Each chapter, rich and multilayered, cuts across decades of urban history, whether development or decay, recounts conflicts and unexpected cooperation between would-be urban farmers and the neighborhood factories or city agencies they deal with, and uncovers the not-so-obvious ways these individual entrepreneurs bring a sense of connection and vitality to the city.

So we meet a man who after returning not entirely whole from a stint in Iraq, got enthusiastic about beekeeping when it was still illegal. In 2010, he rallied New York’s clandestine beekeepers to convince the city to rescind its ban on rooftop hives, and started training hundreds of apprentices. The retired numbers runner who farms vacant lots in Harlem–something he started as a cover for his gambling operations in the ’60s and turned into one of the first urban community garden projects–is still going strong in his 70s, but he’s seen several of his neighborhoods fall silent over the decades as buildings crumbled and the city neglected the people. The Manhattan ad exec risks her health and her freedom sneaking into taped-off areas to fish striped bass from the East River–she’s not sure it’s safe to eat, but she’s as hooked as her catch, and often announces her triumphs on Facebook. And somewhere toward the end of the book is the true and presumably unvarnished story of Manischewitz, the first big brand of kosher wine in America (and actually, probably anywhere, since before the 20th century most people made their own kosher wine at home).
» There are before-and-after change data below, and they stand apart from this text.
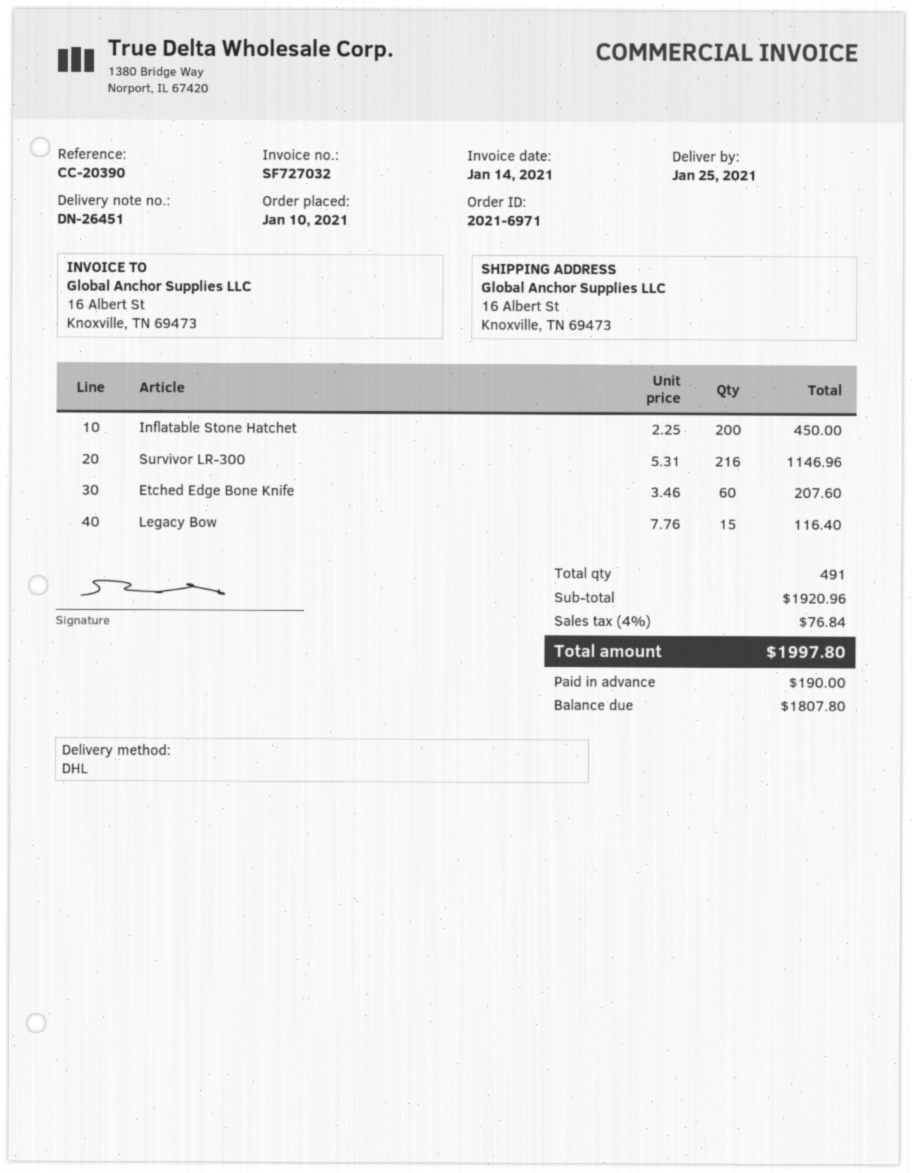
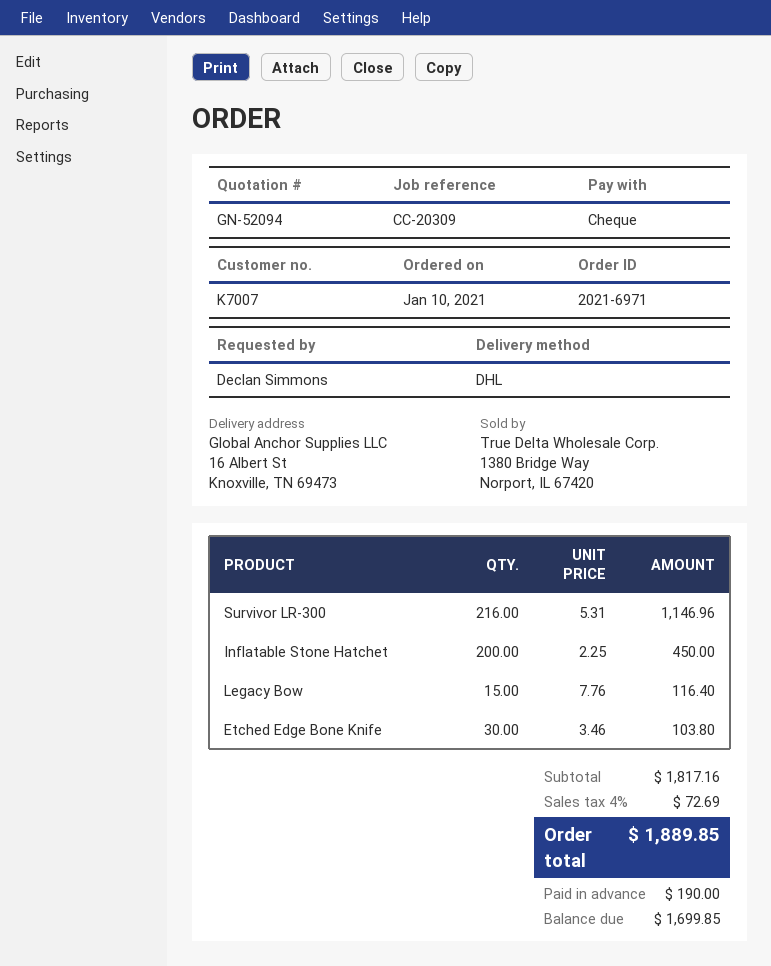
reference: CC-20390 -> CC-20309
Etched Edge Bone Knife: 60 x 3.46 = 207.60 -> 30 x 3.46 = 103.80
subtotal: 1920.96 -> 1817.16
tax: 4% = 76.84 -> 4% = 72.69
total: 1997.80 -> 1889.85
balance: 1807.80 -> 1699.85

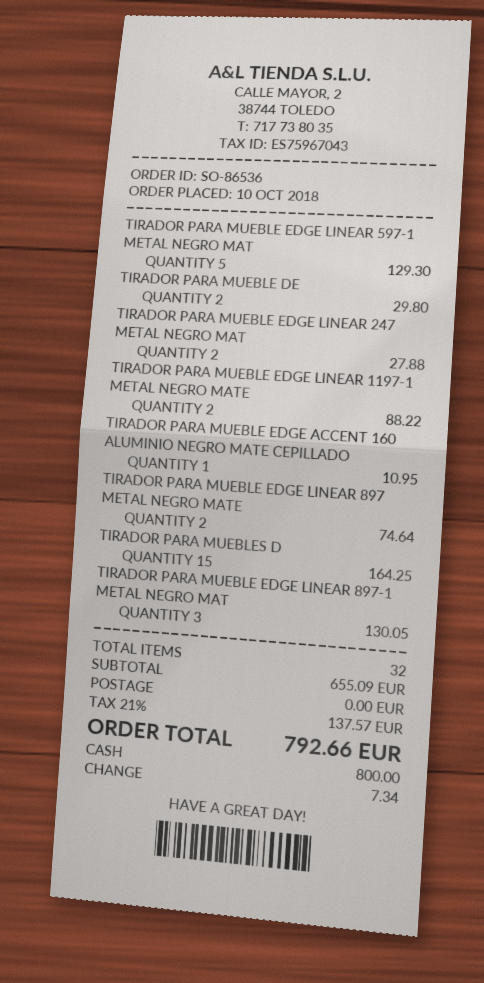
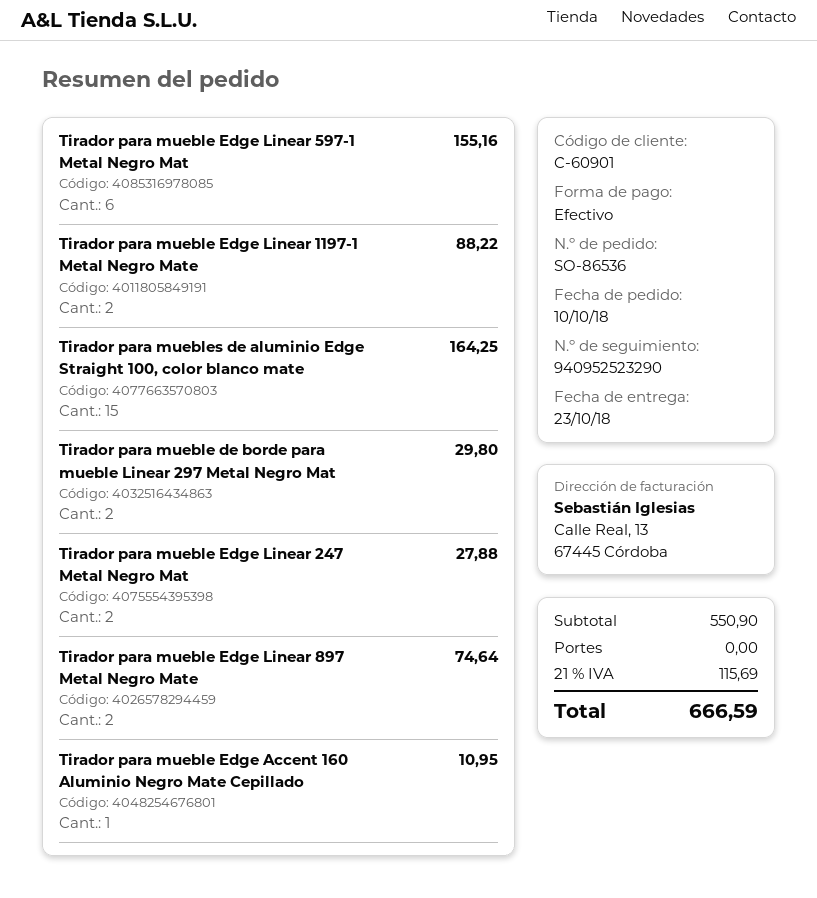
TIRADOR PARA MUEBLE EDGE LINEAR 597-1 METAL NEGRO MAT: 5 for 129.30 -> 6 for 155.16
TIRADOR PARA MUEBLE EDGE LINEAR 897-1 METAL NEGRO MAT: 3 for 130.05 -> none
subtotal: 655.09 -> 550.90
tax: 21% = 137.57 -> 21% = 115.69
total: 792.66 -> 666.59

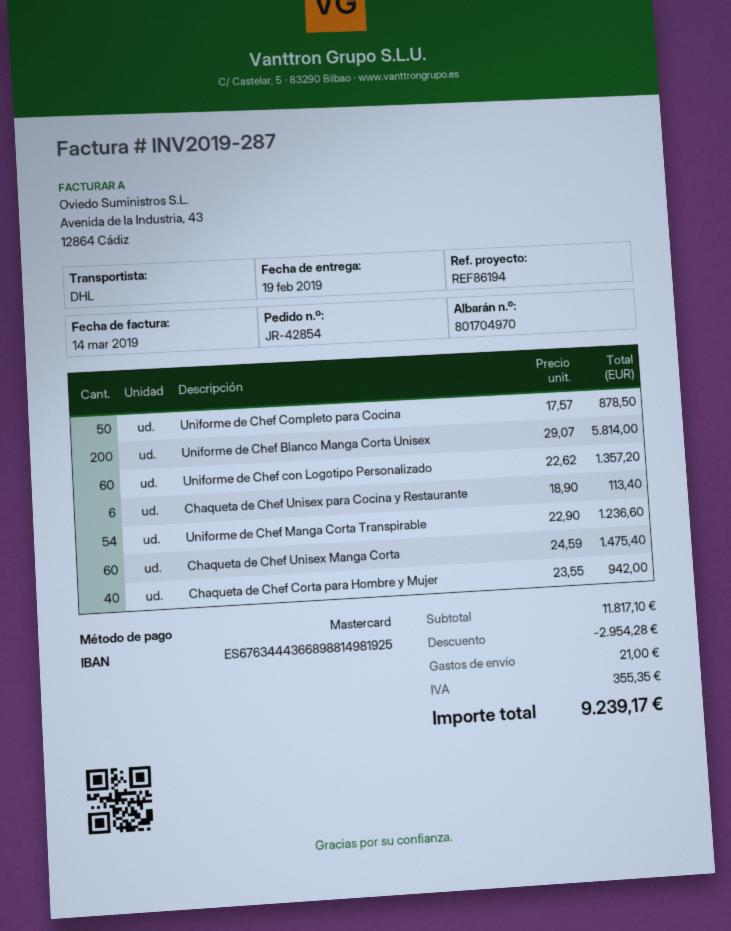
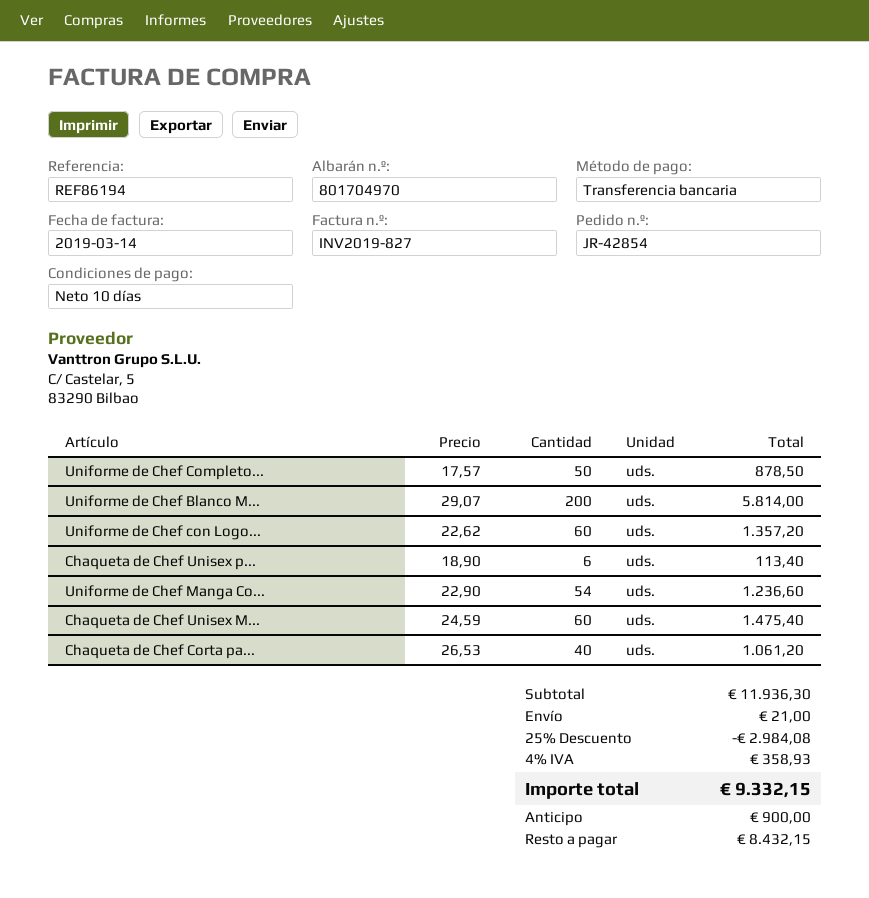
invoice number: INV2019-287 -> INV2019-827
payment method: Mastercard -> bank transfer
Chaqueta de Chef Corta para Hombre y Mujer: 40 x 23.55 = 942.00 -> 40 x 26.53 = 1061.20
subtotal: 11817.10 -> 11936.30
discount: 2954.28 -> 2984.08
tax: 355.35 -> 358.93
total: 9239.17 -> 9332.15

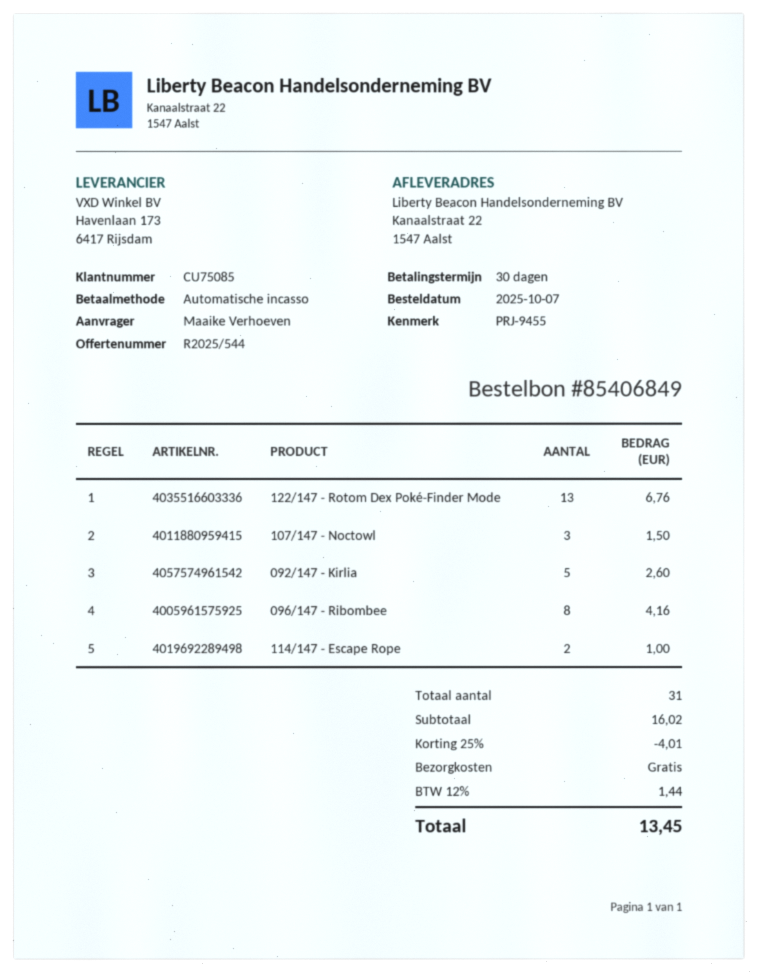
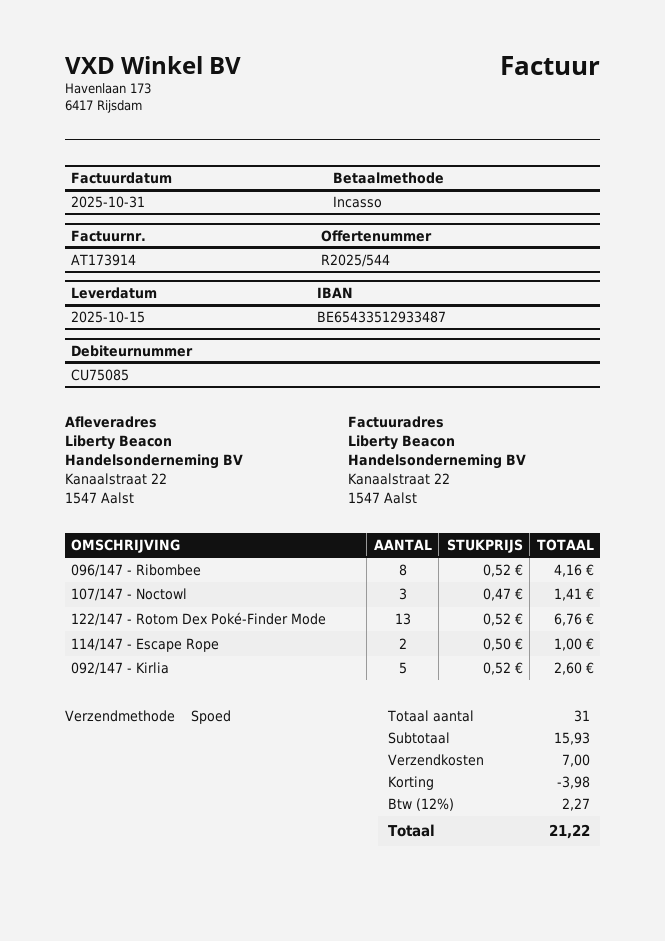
107/147 - Noctowl: 3 for 1.50 -> 3 for 1.41
subtotal: 16.02 -> 15.93
discount: 4.01 -> 3.98
shipping: 0.00 -> 7.00
tax: 12% = 1.44 -> 12% = 2.27
total: 13.45 -> 21.22

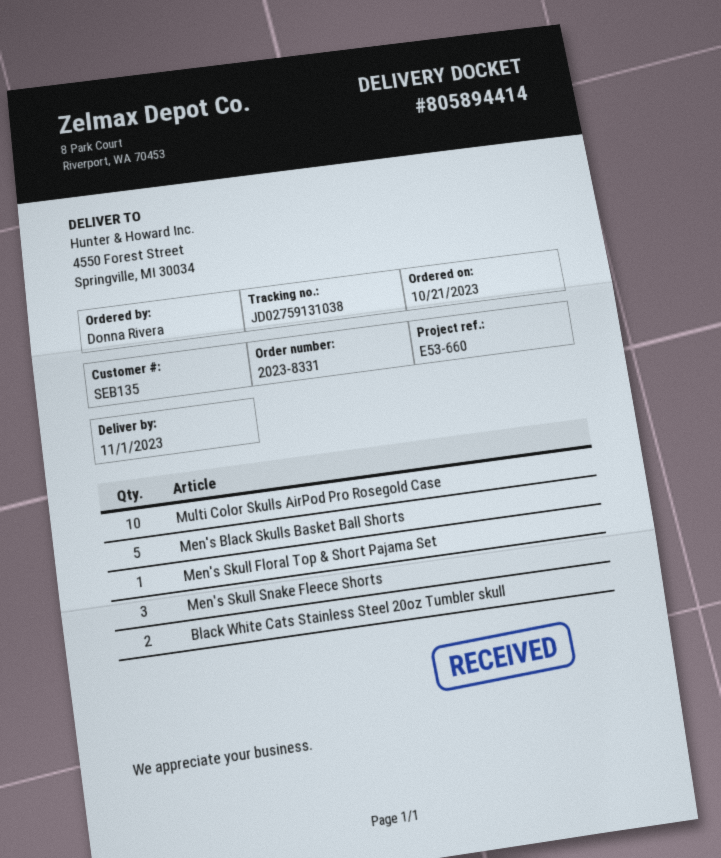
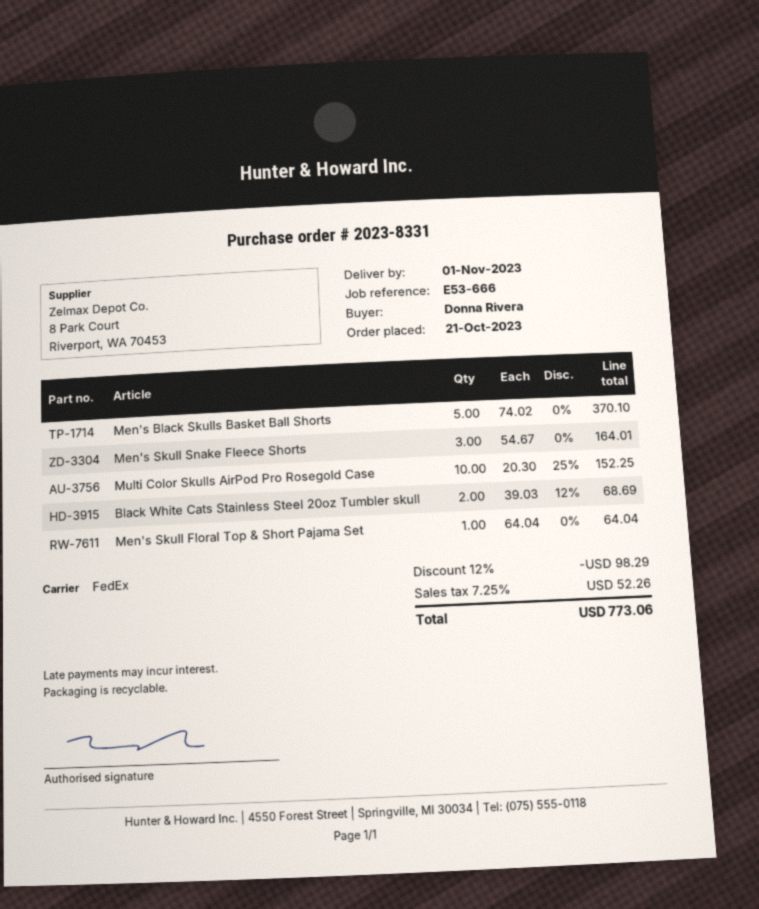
reference: E53-660 -> E53-666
Eat the City is due out in July, and all I can say is get out there and reserve yourself a copy, or clamor at the cash register of your local bookstore to order you one. Because this is the best book I’ve read in quite a while on the history and present fortunes of small independent food growers in one of America’s largest urban landscapes.

Like Michael Pollan’s books, it has depth and thoughtful analysis of the meaning of food in modern life. Unlike Pollan, Shulman isn’t advocating a lifestyle choice, she’s giving you a window on individuals as they elbow their way into a crowded city to make room for themselves.

Food is the medium here, but the impulse is universal, and the result is a better understanding of both food entrepreneurs and the meaning of city life itself. If you want to know what’s really happening beyond the wide-eyed grow-your-own-tomatoes-in-Brooklyn blogs, just pick a chapter and start digging in.